To look at Suede's album covers is like retelling the tragedy of one more broken love: the self-titled embrace of naked lovers; Dog Man Star's morning-after failure at recollecting what (as in how grand a scale) the two got up the night before; Coming Up's match made in heaven of loud atire and conscious egocentricity; Headmusic's psychadelic-esque splotching of identity and struggle to meet one anothers' interest. And here, with Bloodsports (let's face it, while not on an artistic level, I'm sure plenty of neutrals will find themselves forgetting A New Morning actually happened), that naive, young-love romanticism comes to a hefty, striking and quite violent end. It's here that Bloodsport's image - as much its title - reflects that change in a simple, but powerful expression of action.

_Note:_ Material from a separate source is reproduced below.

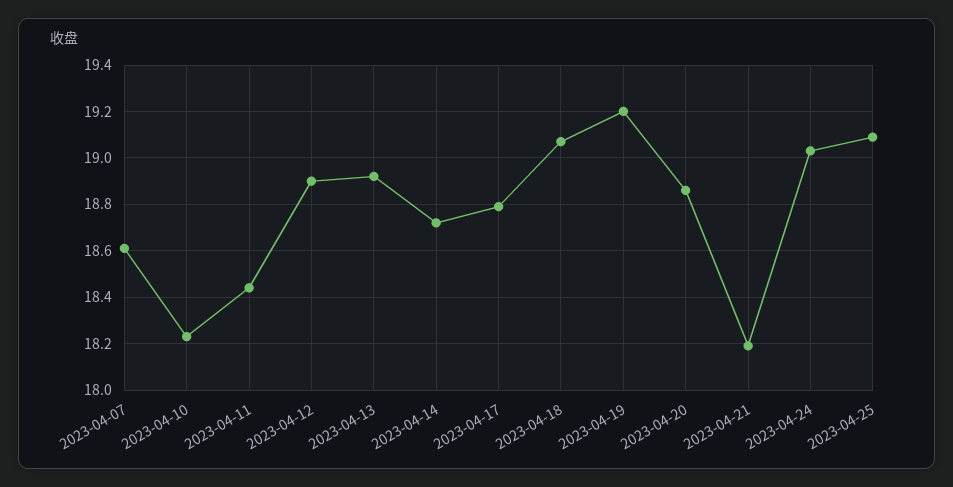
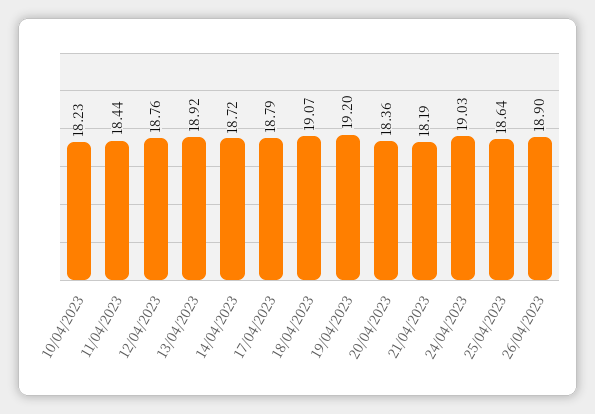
2023-04-07: 18.6 -> none
2023-04-12: 18.9 -> 18.76
2023-04-20: 18.85 -> 18.36
2023-04-25: 19.1 -> 18.64
26/04/2023: none -> 18.9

Once lovers now stand (or lay rather) relegated to faceless, brutal, almost animal-like shells of their former selves; the freeze-frame of this domestic incident finding the female yin attacking her once male yang counterpart possibly out of frustration...or perhaps worse, out of sheer desperation. And for an album that is full of links to subjects on the decline of a relationship, the troubles between both parties and the eventual fall-out/lashing-out, this is an image that details a lot, but in its simplicity, worryingly leaves the onlooker on tender hooks as to how dire this scene will evolve into. The irony then, conceptually, is that while the album title flicks and curls its way breadth ways in the same way Coming Up's lettering did, the deep red tone and the more signatory, focused quality feels but a mere sorrowful reminder as to the once happy and content romance this broken relationship once stood as reflecting.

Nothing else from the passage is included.